Top of THE DATA

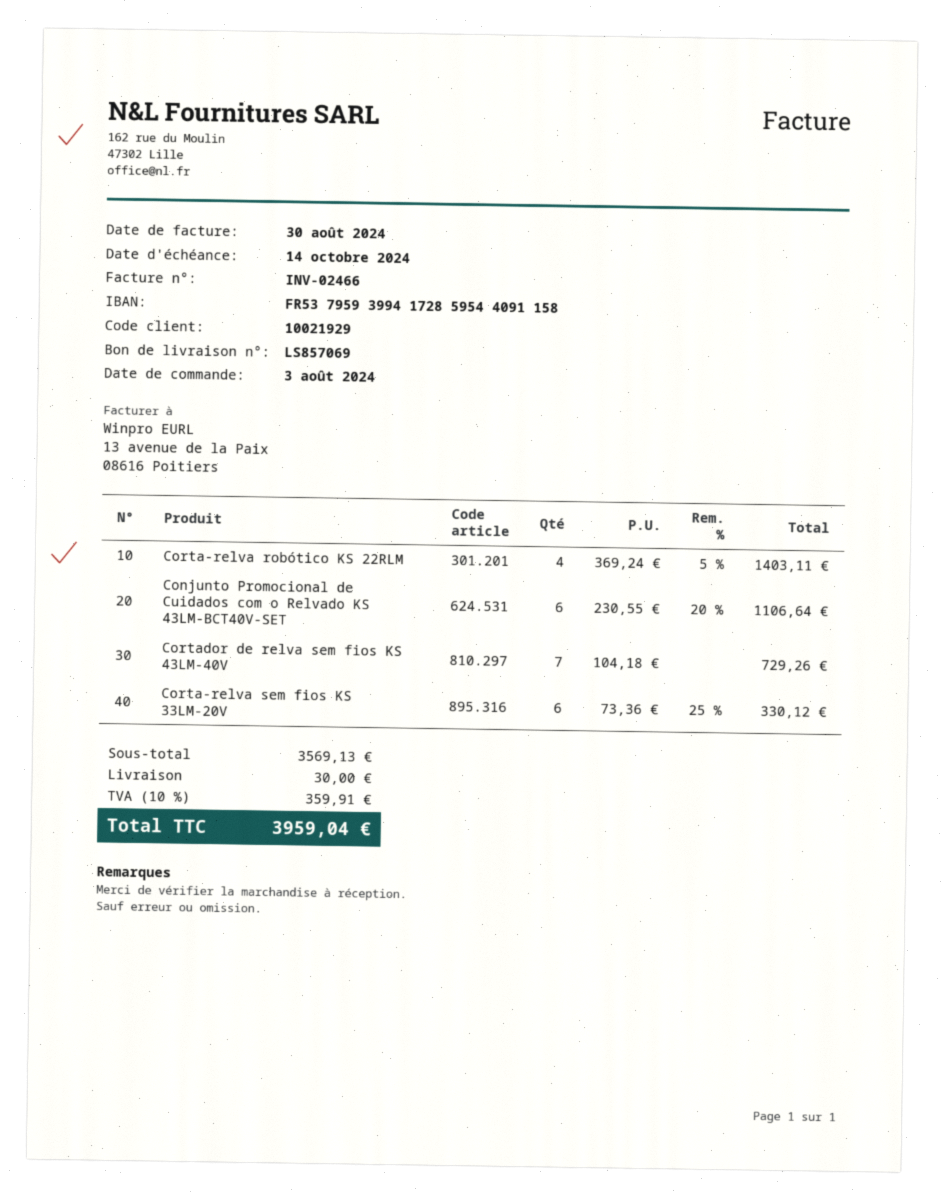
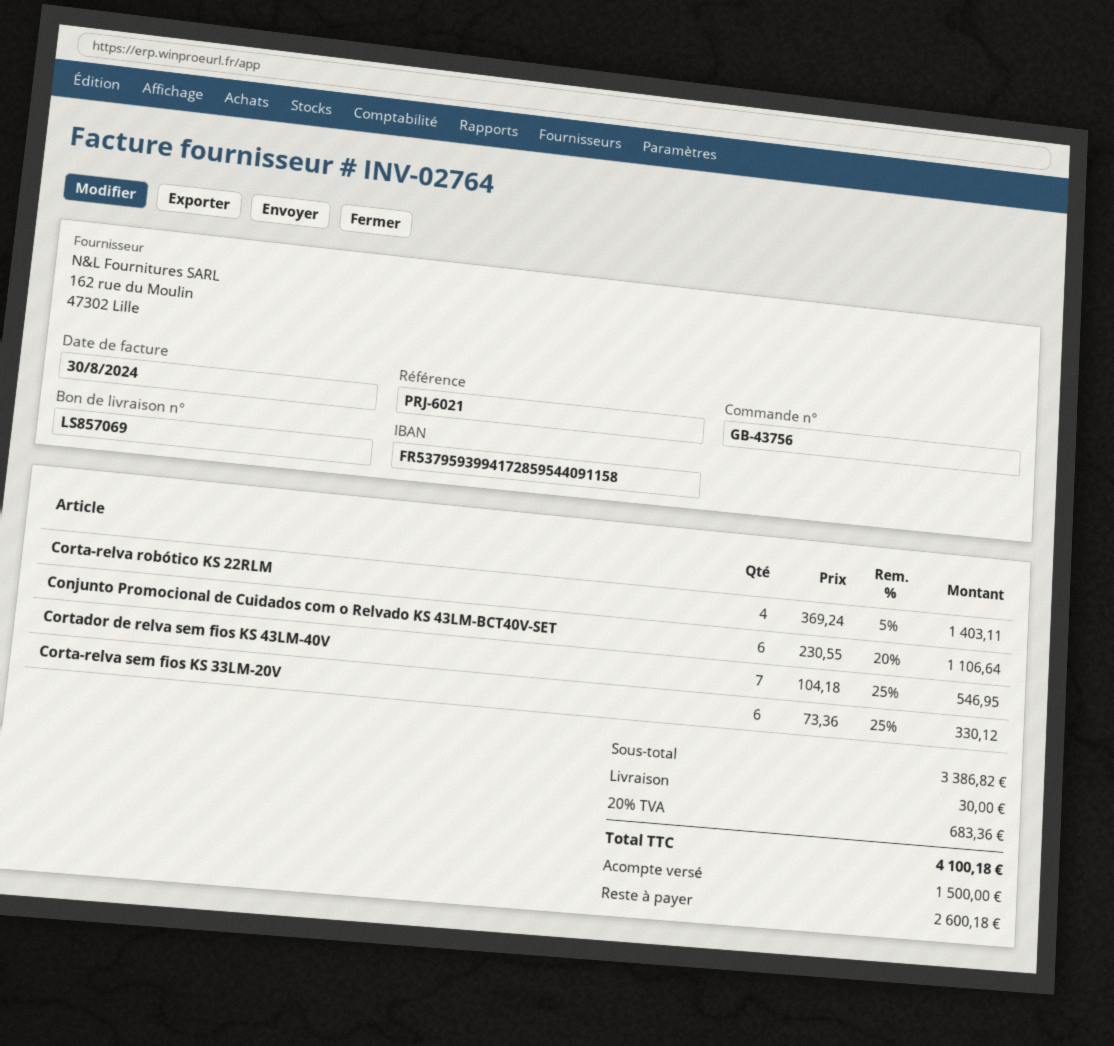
invoice number: INV-02466 -> INV-02764
Cortador de relva sem fios KS 43LM-40V: 7 x 104.18 = 729.26 -> 7 x 104.18 - 25% = 546.95
subtotal: 3569.13 -> 3386.82
tax: 10% = 359.91 -> 20% = 683.36
total: 3959.04 -> 4100.18

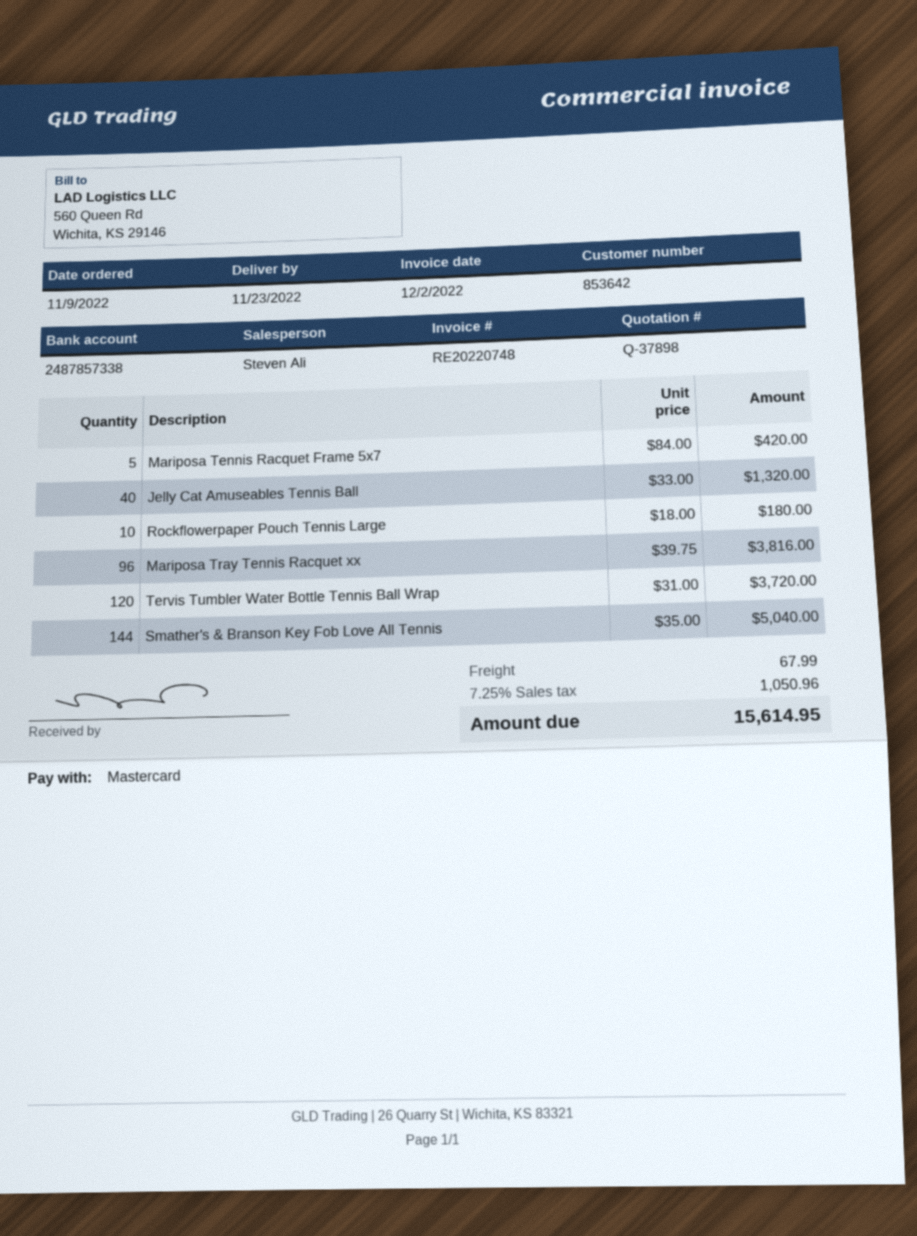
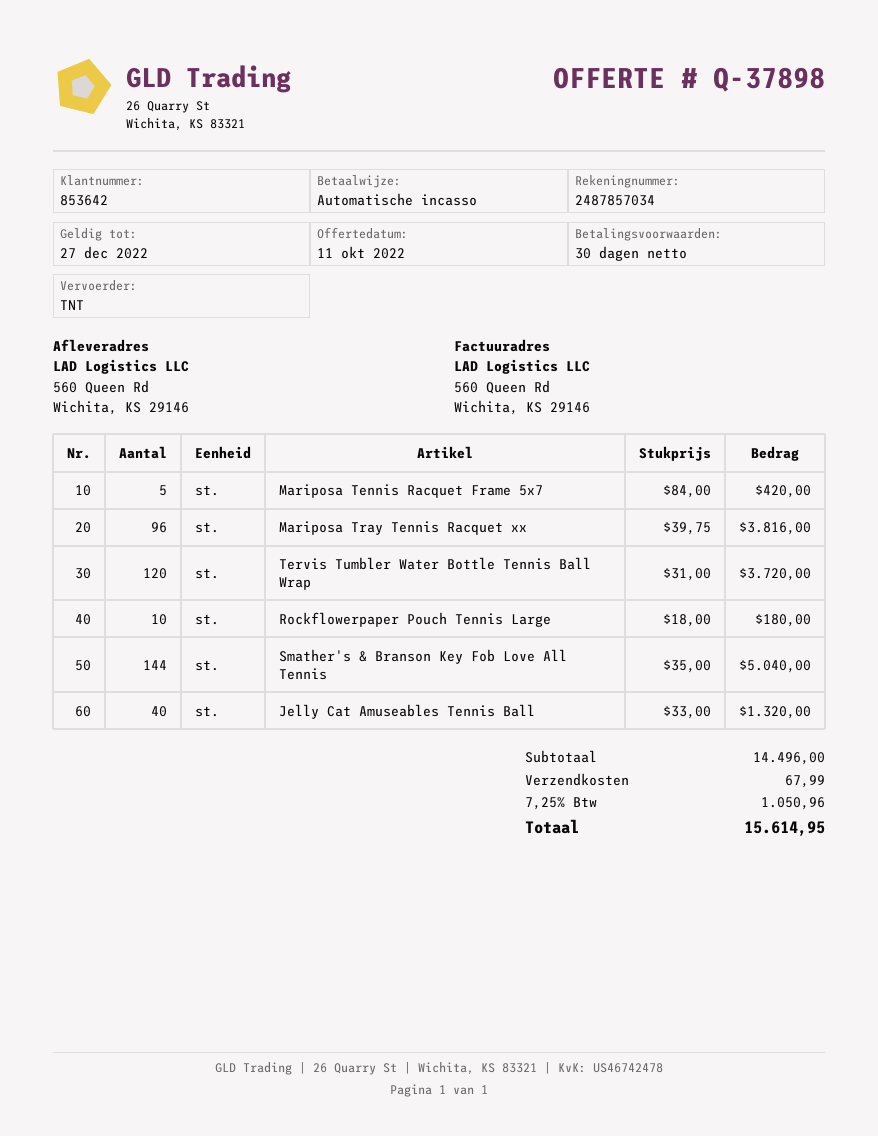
payment method: Mastercard -> direct debit
bank account: 2487857338 -> 2487857034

Bottom of THE DATA

WORK REQUEST:
What is needed is an exact copy of the data, without any pictures.

SOLUTION:
invoice number: INV-02466 -> INV-02764
Cortador de relva sem fios KS 43LM-40V: 7 x 104.18 = 729.26 -> 7 x 104.18 - 25% = 546.95
subtotal: 3569.13 -> 3386.82
tax: 10% = 359.91 -> 20% = 683.36
total: 3959.04 -> 4100.18

payment method: Mastercard -> direct debit
bank account: 2487857338 -> 2487857034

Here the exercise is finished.